The third danger may be the worst: that growing numbers of young, well-educated, talented Israelis will emigrate to the US and Germany, leaving behind the less-educated, more primitive, less productive population. This is already happening. Almost all of my friends have sons and daughters living abroad.
By the way, distance seems to increase "patriotism" -- indeed, Netanyahu is working now to confer voting right on Israelis living permanently abroad, obviously believing that most of them will vote for the extreme right.
And what about the future of the globe? To hell with it.
VERY FEW people talk about these dangers. They silently agree that "there are no solutions." So why "break our heads" about them?
But there is another danger, about which everybody talks endlessly: the breaking apart of Israeli society.
When I was young, before the birth of the State of Israel, we were determined to create a new society, indeed a new nation, a new Hebrew nation. We shunned the appellation "Jewish," because we were different from world Jewry -- earthbound, territorial, national.
We consciously celebrated the "Sabra" prototype. Sabra is the Hebrew word for the cactus plant, which we considered native to our country (though actually an immigrant from Mexico). The appellation was given to the new generation born in the country. The Sabra was supposed to be practical, matter-of-fact, far from Jewish sophistry. Unconsciously we assumed that the new type was Ashkenazi, blue-eyed, of European descent.

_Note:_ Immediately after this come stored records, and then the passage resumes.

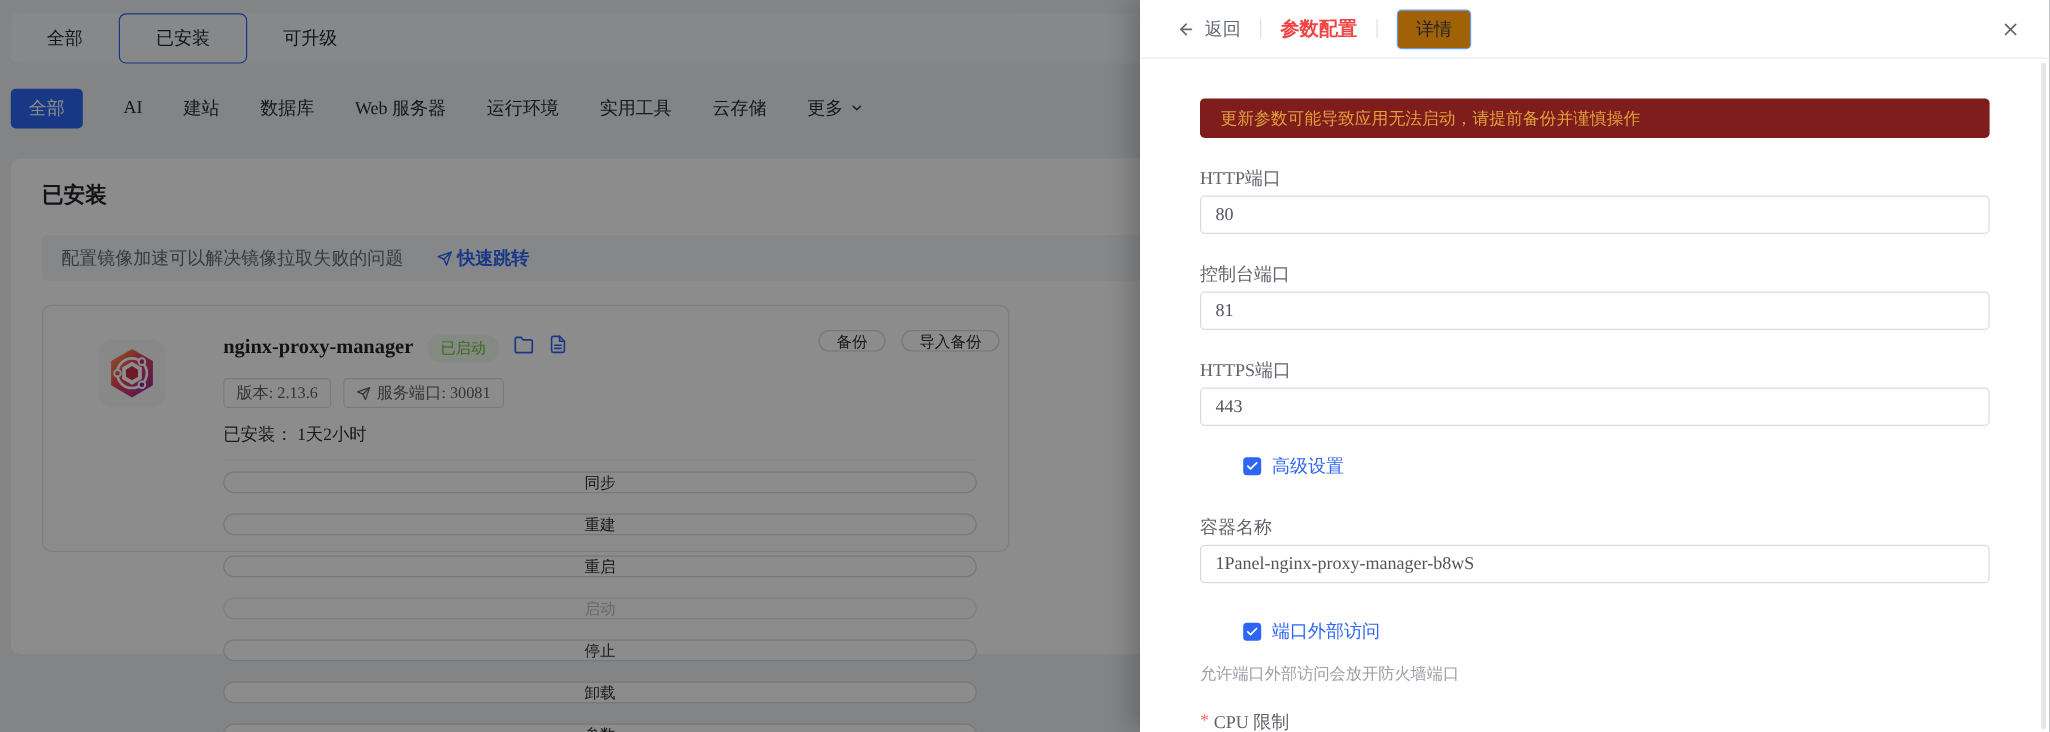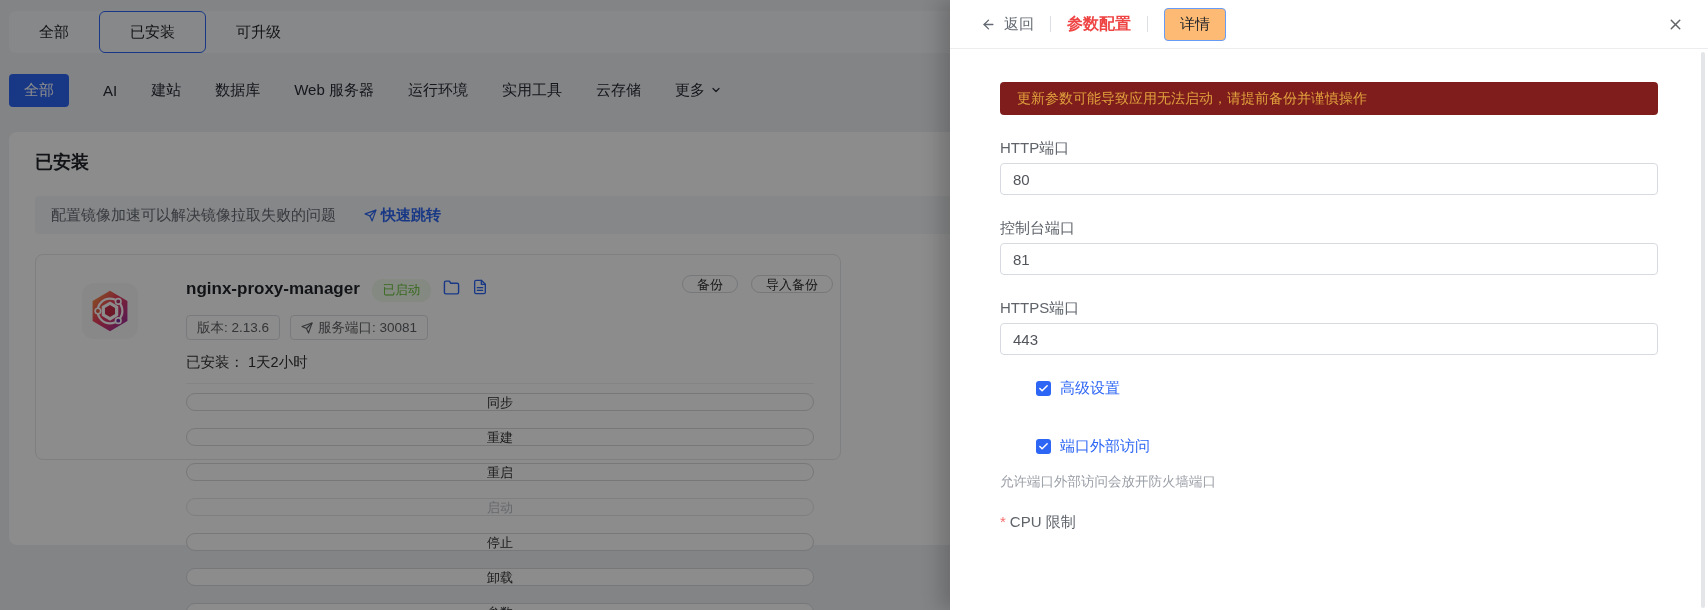--- a/index.html
+++ b/index.html
@@ -8,7 +8,7 @@
     font-family:"Liberation Sans","DejaVu Sans",sans-serif;
     background:#eef0f4; position:relative; color:#1f2329;
   }
-  .screen { position:absolute; inset:0; }
+  .screen { position:absolute; inset:0;font-family:Liberation Serif, serif; }
 
   
   .left-page { position:absolute; inset:0; }

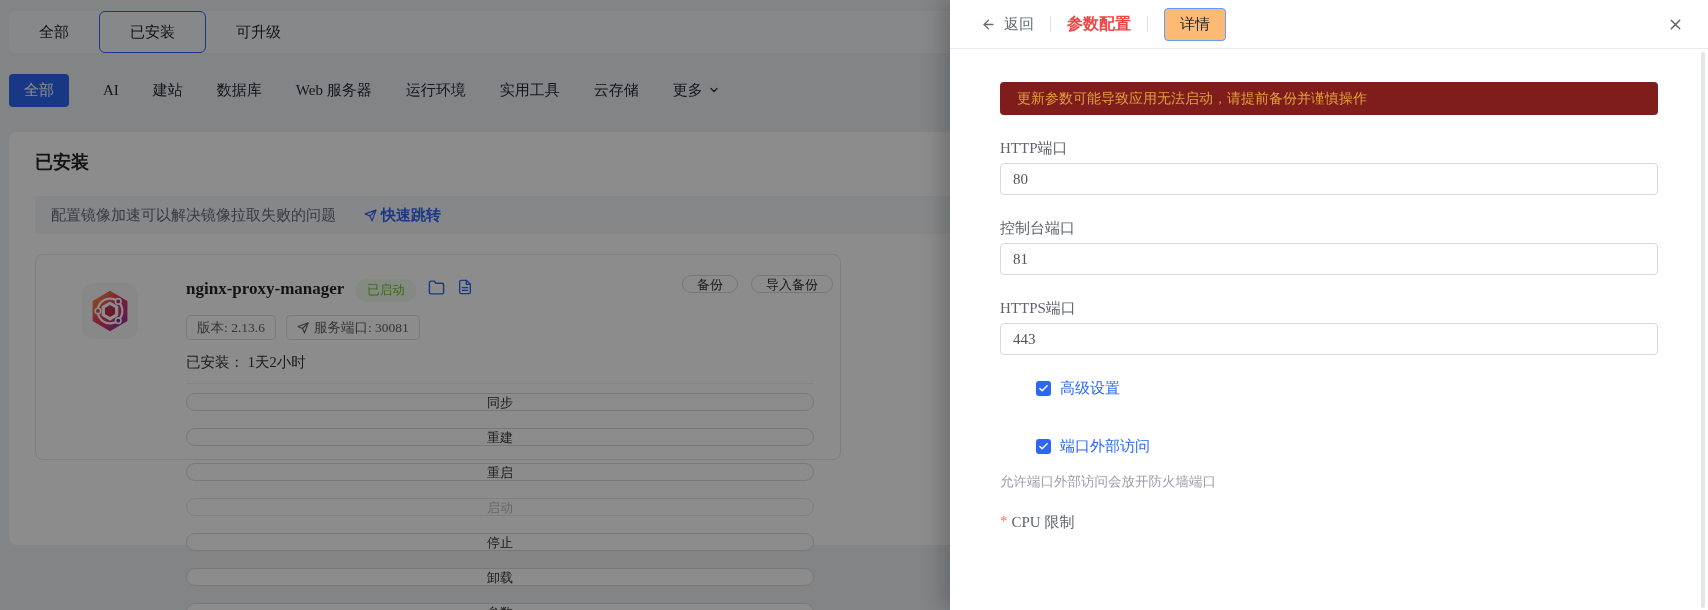--- a/index.html
+++ b/index.html
@@ -100,7 +100,7 @@
   .vsep { width:1px; height:16px; background:#dcdfe6; margin:0 16px; }
   .drawer-title { font-size:16px; font-weight:600; color:#ef4444; }
   .detail-btn {
-    background:#fdba74; border:1px solid #669cf6; border-radius:4px;
+    background:#a16207; border:1px solid #669cf6; border-radius:4px;
     padding:6px 15px; font-size:15px; color:#1f2329; cursor:pointer; font-family:inherit;
   }
   .close-btn { margin-left:auto; margin-right:24px; cursor:pointer; display:flex; }

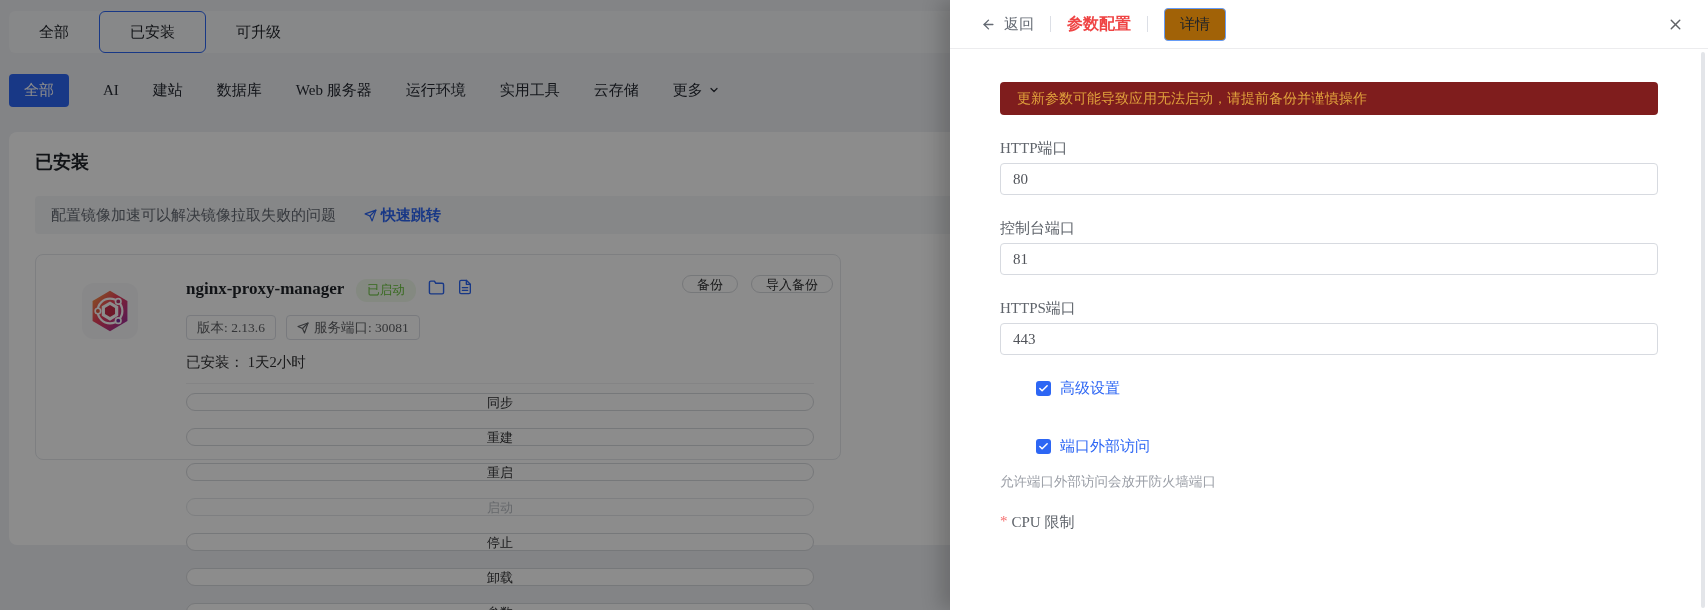--- a/index.html
+++ b/index.html
@@ -311,6 +311,10 @@
 
       <div class="gap33"></div>
 
+      <div class="field">
+        <div class="field-label">容器名称</div>
+        <input class="field-input" readonly="" value="1Panel-nginx-proxy-manager-b8wS" style="">
+      </div>
 
       <div class="gap31" style="height:7px;"></div>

Under this banner we created what we considered a new Hebrew culture. This culture consisted, for us, not only of literature, poetry, music and such, but also of military and civilian norms, everything.
There was a lot of conceit in this, but we were proud of creating something completely new. It helped us to stand on our own feet, win (albeit barely) the 1948 war and found the state.
We brought in a huge wave of new immigrants, and that's where the trouble started. At the "outbreak of the state," as we say jokingly in Hebrew, we were around 650,000 souls. In a short time, we brought in more than a million new immigrants -- not only the remnants of the Holocaust in Europe but also almost all the Jews from Muslim countries.
Those who hesitated were helped along. In Iraq, Israeli secret agents planted bombs in some synagogues to convince the Jews that they must leave.
We expected the new immigrants to become like us, if not immediately, then in a generation. It did not happen. The "orientals" had their own culture and traditions, they had no desire at all to become "Sabras."
The hope of people like David Ben-Gurion that the problem would solve itself within a few years came to nought. It didn't. On the contrary, resentment and mutual antipathy grew with time. Today, a third and fourth generation is conscious of it more than ever.
THEN THERE is the "national-religious" camp, those who wear knitted kippahs.
When the state broke out, everyone expected religion to die out. Hebrew nationalism had taken over, the Jewish religion belongs to the Diaspora and will disappear in this country together with the old people who still cling to it. They were treated with benign contempt.
The opposite happened. After the 1967 war, which brought Israeli soldiers to the ancient biblical sites, religion revived in leaps and bounds. It created the settlers' movement, took hold of the rightist camp, and is now a dominant force in Israeli life and politics, slowly taking hold of the all-powerful army.